§ **What this task involves**: Pull out each line of the data that includes the word "path".

(Beginning of Listed entries)

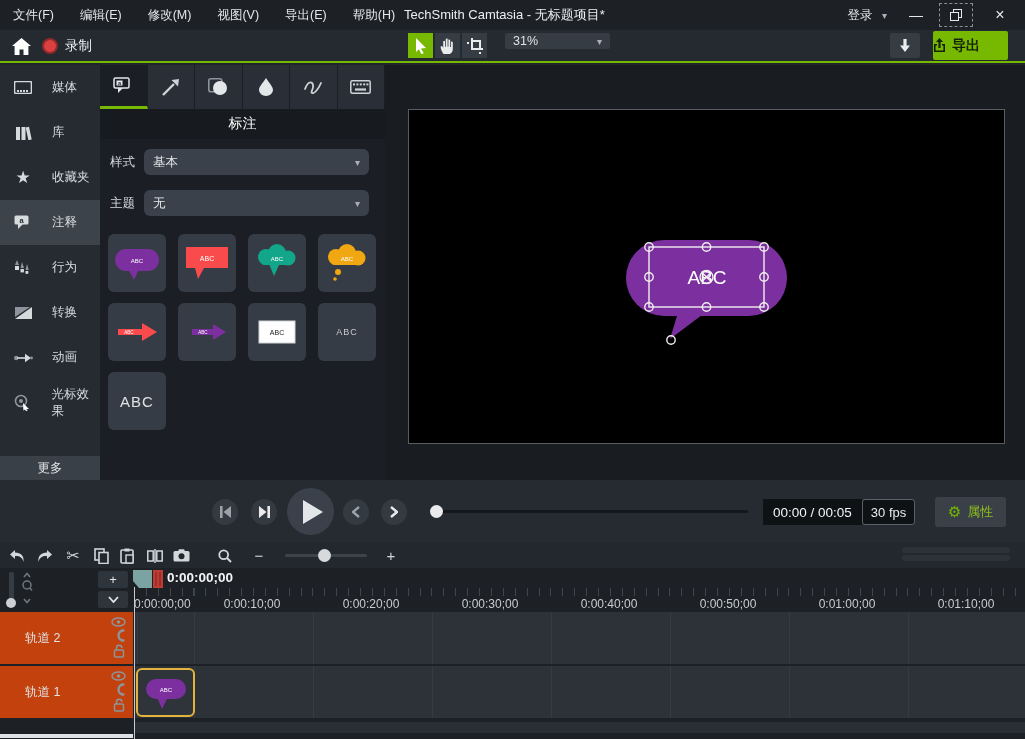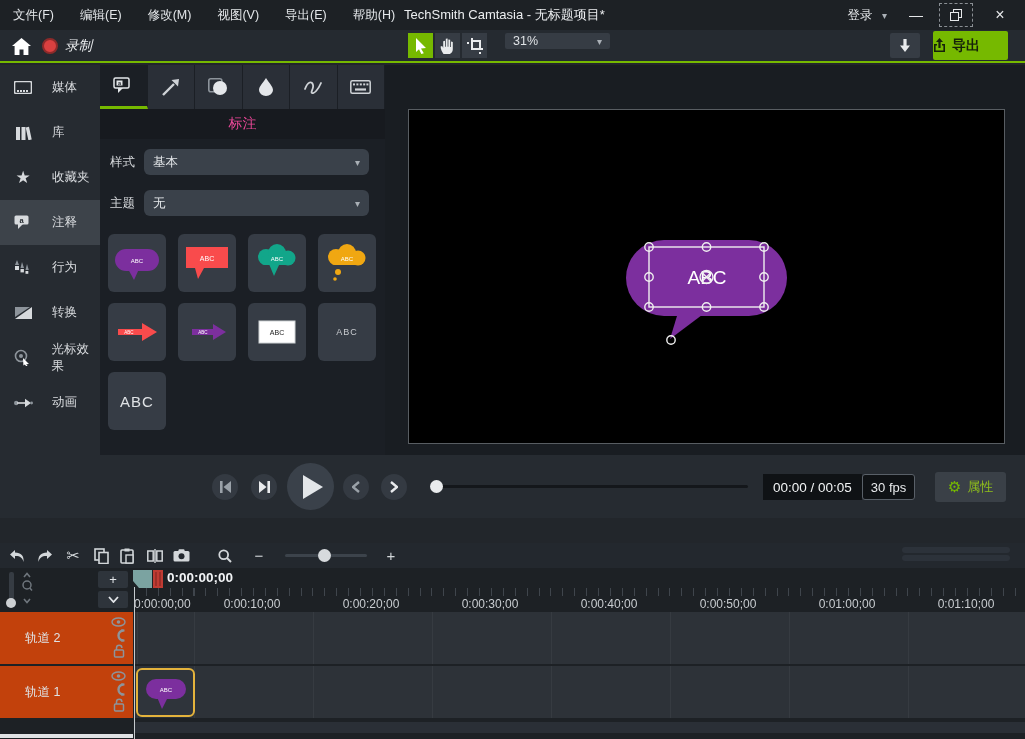--- a/index.html
+++ b/index.html
@@ -29,7 +29,7 @@
   #home-btn { position:absolute; left:8px; top:4px; width:26px; height:24px; display:flex; align-items:center; justify-content:center; }
   #record-btn { position:absolute; left:42px; top:4px; height:24px; display:flex; align-items:center; gap:7px; }
   #record-dot { width:16px; height:16px; border-radius:50%; background:#da4040; border:2px solid #8e2a2a; }
-  #record-label { font-size:13.5px; color:#eef0f2;font-style:italic; }
+  #record-label { font-size:13.5px; color:#eef0f2; }
   #canvas-tools { position:absolute; left:408px; top:3px; display:flex; gap:2px; }
   .tool-btn { width:25px; height:25px; background:#363c44; display:flex; align-items:center; justify-content:center; }
   .tool-btn.selected { background:#76b900; }

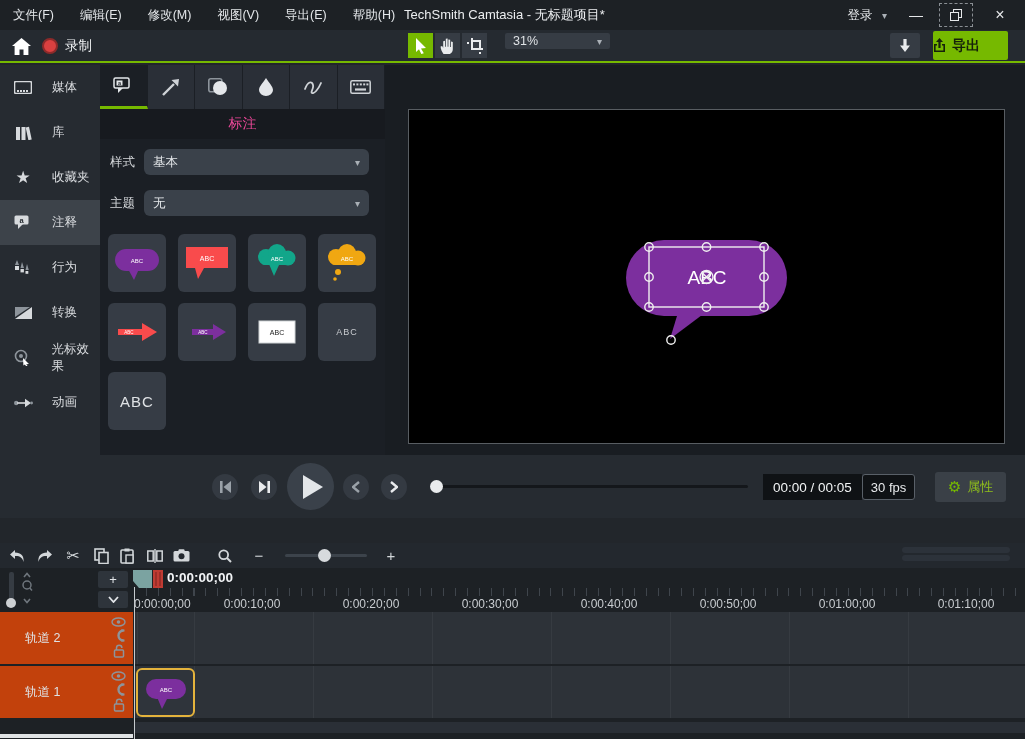--- a/index.html
+++ b/index.html
@@ -50,7 +50,7 @@
   #tabstrip { position:absolute; left:0; top:0; width:285px; height:44px; display:flex; }
   .ptab { width:47.5px; height:44px; background:#2a2f37; border-right:1px solid #1b1f25; display:flex; align-items:center; justify-content:center; color:#cfd3d7; }
   .ptab.selected { background:#1b1f25; border-bottom:3px solid #76b900; }
-  #panel-title { position:absolute; left:0; top:44px; width:285px; height:30px; display:flex; align-items:center; justify-content:center; font-size:14px; color:#ec4899; background:#171a1f; }
+  #panel-title { position:absolute; left:0; top:44px; width:285px; height:30px; display:flex; align-items:center; justify-content:center; font-size:14px; color:#ffffff; background:#171a1f; }
   .combo-row { position:absolute; left:0; width:285px; height:26px; display:flex; align-items:center; }
   .combo-row .lbl { width:44px; padding-left:10px; font-size:12.5px; color:#d6d9dc; }
   .combo { flex:1; margin-right:16px; height:26px; background:#3a414a; border-radius:6px; display:flex; align-items:center; padding:12px 9px; font-size:12.5px; color:#e4e7ea; }

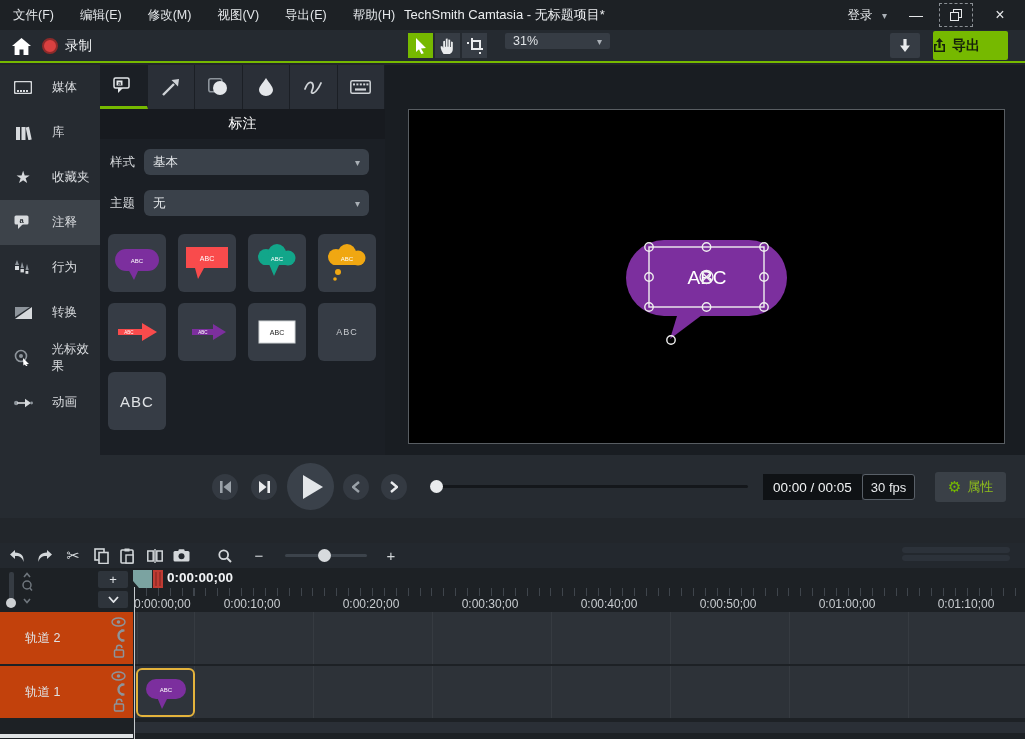--- a/index.html
+++ b/index.html
@@ -244,16 +244,6 @@
       </div>
       <div class="side-item">
         <span class="ic">
-          <svg width="17" height="17" viewBox="0 0 17 17">
-              <circle cx="7" cy="7" r="5.5" fill="none" stroke="#8d949b" stroke-width="1.6"></circle>
-              <circle cx="7" cy="7" r="2" fill="#8d949b"></circle>
-              <path d="M9 9 L15 15 L12.2 15.2 L13.6 17 L12 17 L10.8 15.4 L9.4 16.6 Z" fill="#ffffff"></path>
-            </svg>
-        </span>
-        <span>光标效果</span>
-      </div>
-      <div class="side-item">
-        <span class="ic">
           <svg width="19" height="10" viewBox="0 0 19 10">
               <circle cx="2.2" cy="5" r="2.2" fill="#8d949b"></circle>
               <rect x="3" y="4.2" width="9" height="1.6" fill="#d7dadd"></rect>
@@ -262,6 +252,16 @@
             </svg>
         </span>
         <span>动画</span>
+      </div>
+      <div class="side-item">
+        <span class="ic">
+          <svg width="17" height="17" viewBox="0 0 17 17">
+              <circle cx="7" cy="7" r="5.5" fill="none" stroke="#8d949b" stroke-width="1.6"></circle>
+              <circle cx="7" cy="7" r="2" fill="#8d949b"></circle>
+              <path d="M9 9 L15 15 L12.2 15.2 L13.6 17 L12 17 L10.8 15.4 L9.4 16.6 Z" fill="#ffffff"></path>
+            </svg>
+        </span>
+        <span>光标效果</span>
       </div>
       <div id="more-bar">更多</div>
     </div>

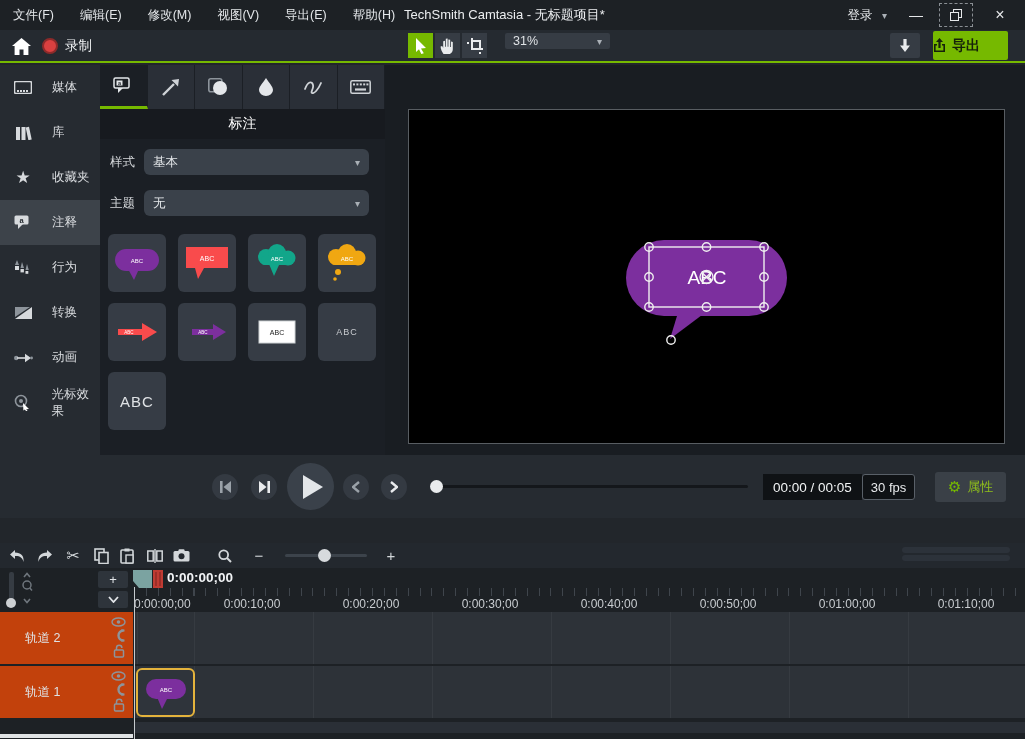--- a/index.html
+++ b/index.html
@@ -64,7 +64,7 @@
   #canvas { position:absolute; left:23px; top:44px; width:597px; height:335px; background:#000; border:1px solid #585d62; }
 
   
-  #playbar { position:absolute; left:0; top:455px; width:1025px; height:63px; background:#262b31; }
+  #playbar { position:absolute; left:0; top:480px; width:1025px; height:63px; background:#262b31; }
   .pb-btn { position:absolute; border-radius:50%; background:#343a42; display:flex; align-items:center; justify-content:center; }
   #pb-play { background:#3a414a; }
   #scrub-track { position:absolute; left:437px; top:30px; width:311px; height:3px; background:#14171b; border-radius:2px; }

(End of Listed entries)

§ **Response for this exercise**:
-              <path d="M9 9 L15 15 L12.2 15.2 L13.6 17 L12 17 L10.8 15.4 L9.4 16.6 Z" fill="#ffffff"></path>
+              <path d="M9 9 L15 15 L12.2 15.2 L13.6 17 L12 17 L10.8 15.4 L9.4 16.6 Z" fill="#ffffff"></path>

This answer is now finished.